Shabbiness, tatty paintwork and leaking roofs are however a state of affairs with which lessees find themselves living – in some cases – for years, irrespective of the design fashion du jour.
In the service charge world, that state of affairs is generally known as historic neglect. As a rule, historic neglect is raised by lessees when a landlord seeks payment for major works following a long period – normally years – of failure to comply with the repairing and maintenance covenants imposed by the lease. Understandably, lessees feel aggrieved at being asked to pay for works which have been carried out in order to rectify a landlord’s long running breach of covenant.
In May this year, the Upper Tribunal (Lands Chamber), handed down Daejan Properties Ltd v (1) Griffin (2) Mathew  UKUT 0206 (LC), its first decision on historic neglect in eight years.
This article gives an overview of the facts of the case, extracts the principles of general application from it, and considers the evidence required when raising historic neglect against a demand for payment of service charges.
Crown Terrace was a mixed use parade of shops and flats originally constructed in the nineteenth century. The flats above the shops were accessed along a walkway at first floor level. The walkway was supported by steel beams which were encased in brickwork. Without opening up the brickwork, the condition of the beams could not be inspected.
The beams were replaced in two places in the twilight years of the twentieth century. In 2008 part of the parapet wall alongside the walkway cracked and rotated outwards. It threatened to tip into Cricklewood Lane.
It transpired that the steel beams supporting that part of the walkway had failed, and that all of the beams required replacement, at a cost of £300,000 or so.
The works were divided into five phases. Four phases were completed, but before Phase 5 began, the lessees applied to the LVT under section 27A of the Landlord and Tenant Act 1985 Act.
They argued that the works would not have cost as much if they had been carried out earlier as planned maintenance work, as opposed to reactive emergency work, and that the costs which had been occasioned by Daejan’s breach of covenant were therefore to be set off against the amounts demanded by way of service charge.
Daejan suspended the work pending the outcome of the proceedings.
The lessees achieved some reduction in their liability before the LVT. Daejan appealed.
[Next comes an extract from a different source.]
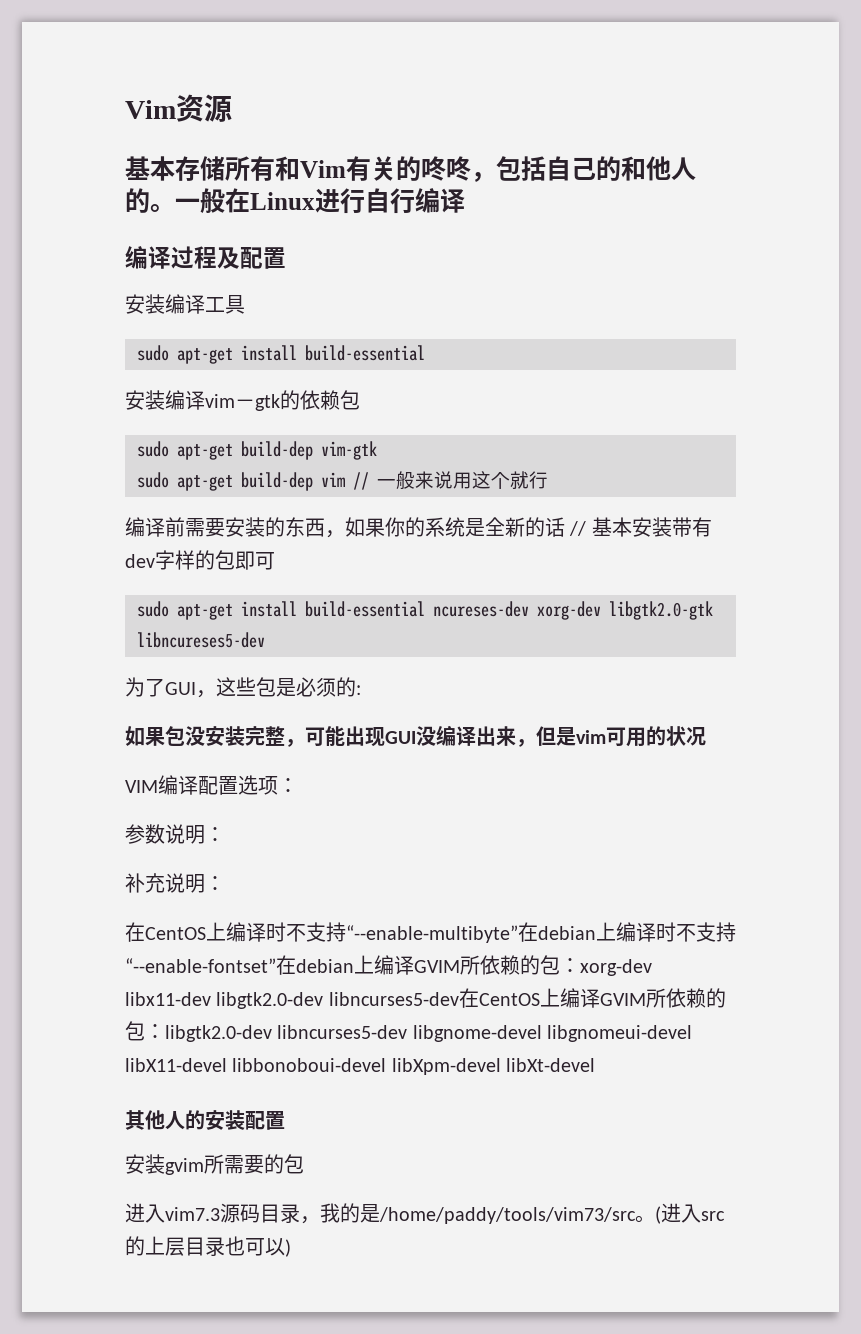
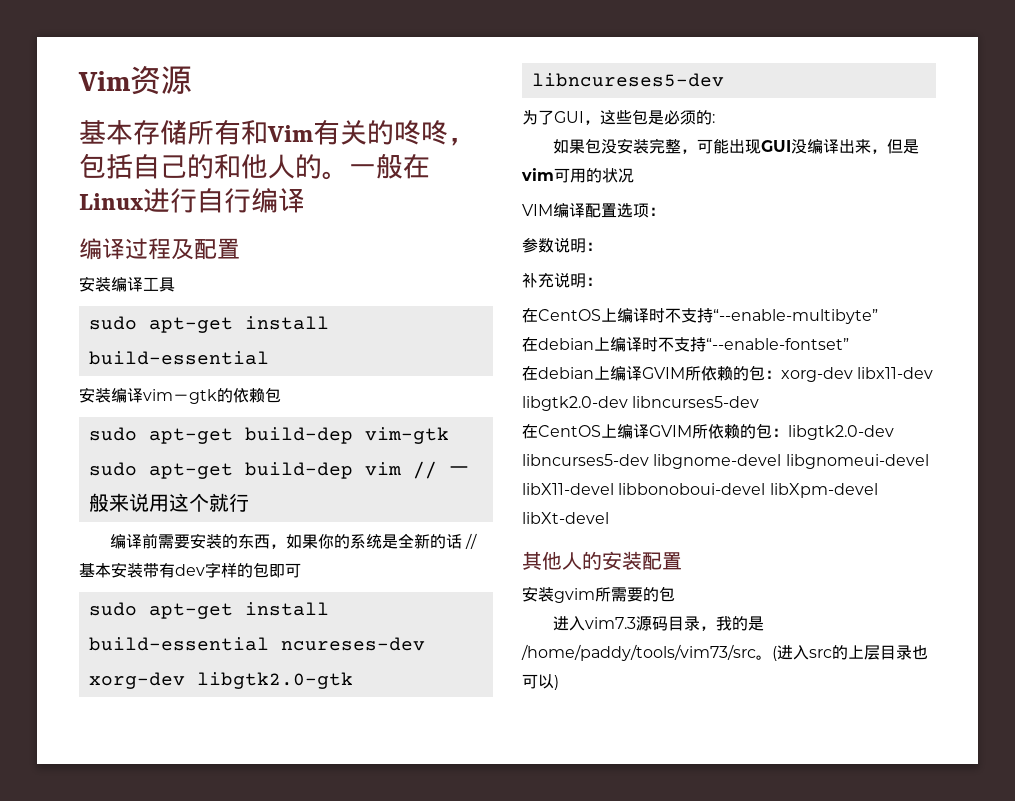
- 在CentOS上编译时不支持“--enable-multibyte”在debian上编译时不支持“--enable-fontset”在debian上编译GVIM所依赖的包：xorg-dev libx11-dev libgtk2.0-dev libncurses5-dev在CentOS上编译GVIM所依赖的包：libgtk2.0-dev libncurses5-dev libgnome-devel libgnomeui-devel libX11-devel libbonoboui-devel libXpm-devel libXt-devel
+ 在CentOS上编译时不支持“--enable-multibyte”
+ 在debian上编译时不支持“--enable-fontset”
+ 在debian上编译GVIM所依赖的包：xorg-dev libx11-dev libgtk2.0-dev libncurses5-dev
+ 在CentOS上编译GVIM所依赖的包：libgtk2.0-dev libncurses5-dev libgnome-devel libgnomeui-devel libX11-devel libbonoboui-devel libXpm-devel libXt-devel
On the appeal, the Upper Tribunal held that:
- Daejan had been in breach of its repairing covenant in respect of the beams for nearly thirty years, and
- On the facts of the case – the same amount of work would have needed to be done, irrespective of whether it was carried out in 1988, 1998 or 2008.
In short, on the service charge question, the lessees were liable for the full cost of the works.
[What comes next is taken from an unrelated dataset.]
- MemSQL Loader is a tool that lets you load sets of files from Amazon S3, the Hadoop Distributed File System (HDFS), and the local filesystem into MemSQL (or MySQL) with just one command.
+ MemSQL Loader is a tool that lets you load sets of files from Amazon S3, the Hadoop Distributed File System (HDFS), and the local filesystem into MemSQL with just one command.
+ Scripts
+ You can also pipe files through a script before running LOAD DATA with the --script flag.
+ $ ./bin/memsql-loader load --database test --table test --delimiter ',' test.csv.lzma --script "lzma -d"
Principals of general application
The Upper Tribunal gave the following useful guidance on historic neglect:
“The only route by which an allegation of historic neglect may provide a defence to a claim for service charges is if it can be shown that, but for a failure by the landlord to make good a defect at the time required by its covenant, part of the cost eventually incurred in remedying that defect, or the whole of the cost of remedying consequential defects, would have been avoided.
“In those circumstances the tenant to whom the repairing obligation was owed has a claim in damages for breach of covenant, and that claim may be set off against the same tenant’s liability to contribute through the service charge to the cost of the remedial work.
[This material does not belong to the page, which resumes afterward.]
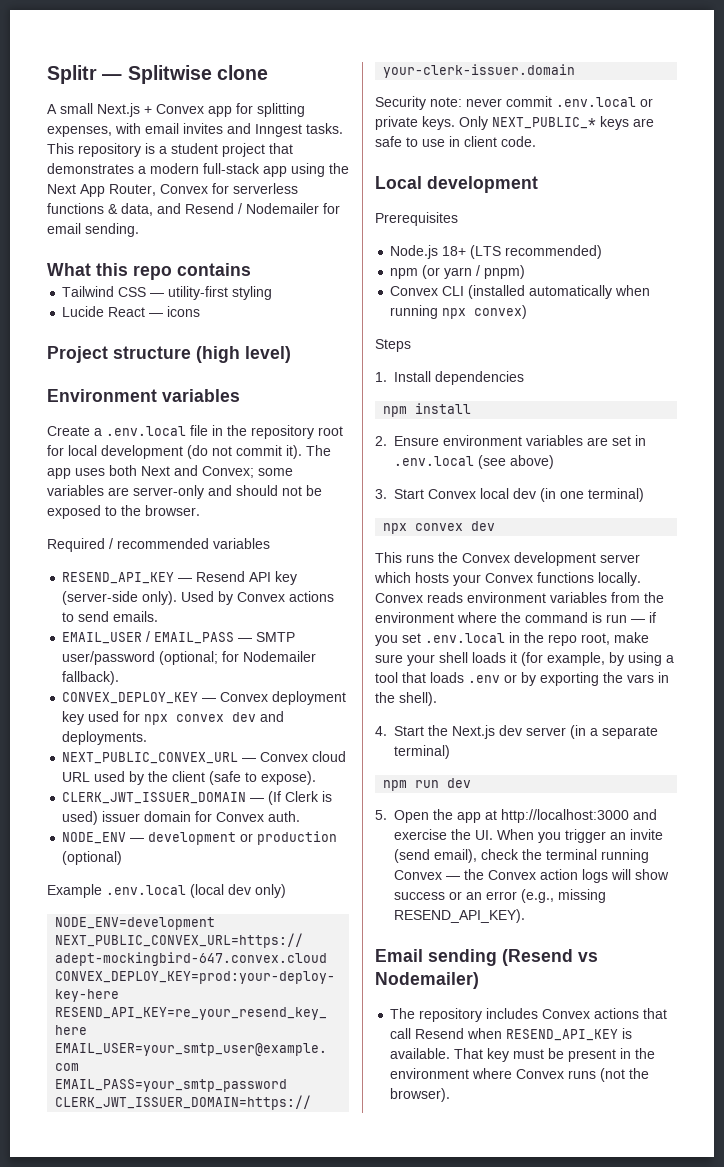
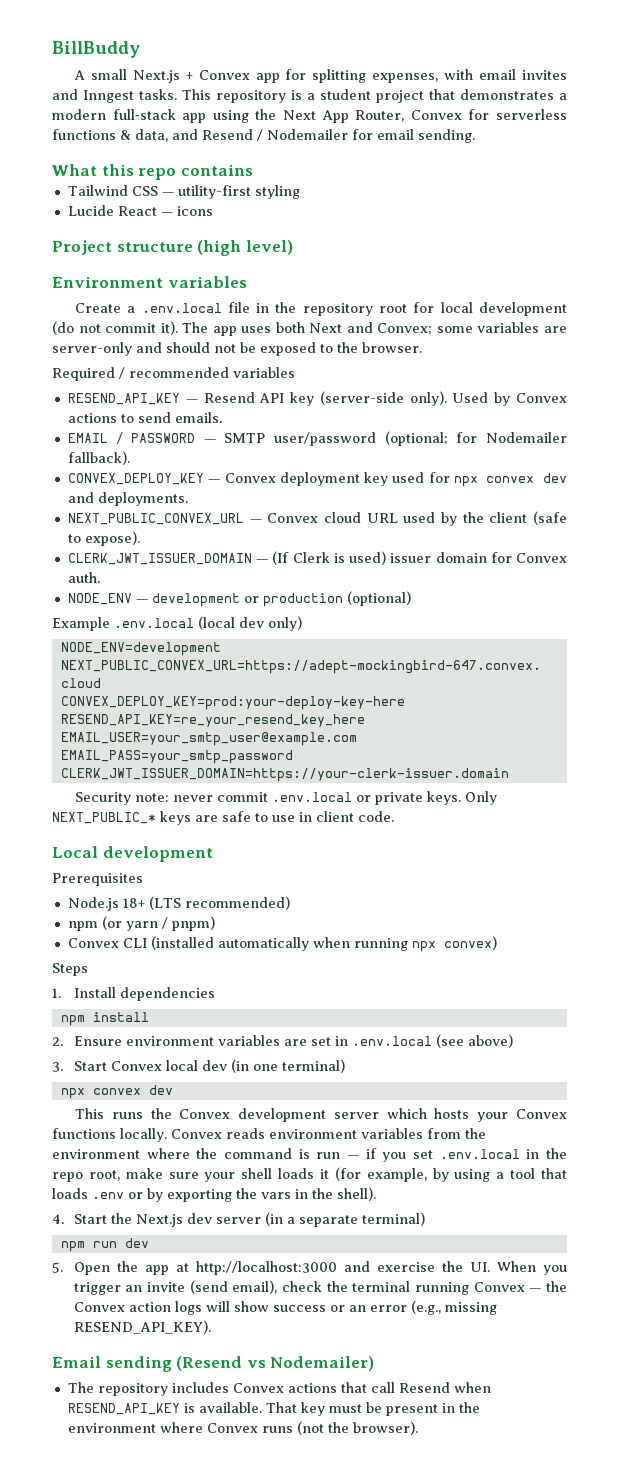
- Splitr — Splitwise clone
+ BillBuddy
- EMAIL_USER / EMAIL_PASS — SMTP user/password (optional; for Nodemailer fallback).
+ EMAIL / PASSWORD — SMTP user/password (optional; for Nodemailer fallback).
“The damages which the tenant could claim, and the corresponding set off available in such a case, is comprised of two elements:
- “First, the amount by which the cost of remedial work has increased as a result of the landlord’s failure to carry out the work at the earliest time it was obliged to do so; and,
- “Secondly, any sum which the tenant is entitled to receive in general damages for inconvenience or discomfort if the demised premises themselves were affected by the landlord’s breach of covenant”.
Evidence: making it work
Relevant evidence is key. The preliminary step therefore is to identify the period for which the landlord may be liable.
Date from which damages can be claimed
Damages can only be claimed for the time that the parties have been in a landlord and tenant relationship. For example:
- If the landlord acquired the freehold in 2008, but
- The lessee is the original lessee under a lease granted in 2000,
the lessee can only claim damages from his/her current landlord for the years 2008-present. Any claim relating to disrepair or neglect before the current landlord acquired the freehold must be brought against the landlords who held the freehold at the relevant time.
A lessee assigning his/her lease may assign with it the entitlement to claim damages relating to his/her lease holding.
Does the landlord need to know about the disrepair?
In long residential leases, the lessee is generally liable to repair the property let to him/ her under the lease, and the landlord is liable for the structure and roof of the building, common parts, and communal services such as heating and water pipes.
If the disrepair relates to property retained by the landlord, it is thought that the landlord’s liability arises as soon as that property falls below the standard of repair required by the lease. The point is not however settled, and the lease itself may provide otherwise.
More extensive work
If the work should have been carried out eight years ago, would the scope of those works have been the same? Would that rotten window frame have needed replacing, or just patching?
It is highly likely that an expert – either a surveyor or a structural engineer, depending on the work – will be needed.
Increased cost of the works
Would the works which are now proposed have cost less eight years ago, in the same way that a loaf of bread is more expensive today than it was eight years ago?
This calculation requires the input of a quantity surveyor or an economist, but may only be required in the most extreme cases.
Damage to property and possessions
Disrepair in hard-to-inspect areas such as pitched roofs tends to manifest itself by a leak into a top floor property.
Where that leak causes damage to the flat and/or to the lessee’s possessions, the lessee is entitled to claim damages which, broadly, equate to the value of the items damaged or the cost of having them repaired. For example, if a leak damages paintwork, a claim can be made for the cost of re-painting. If it damages a rug or stains a sofa, the cost of having the rug or sofa cleaned – or the value of the item, if irreparable, can be claimed.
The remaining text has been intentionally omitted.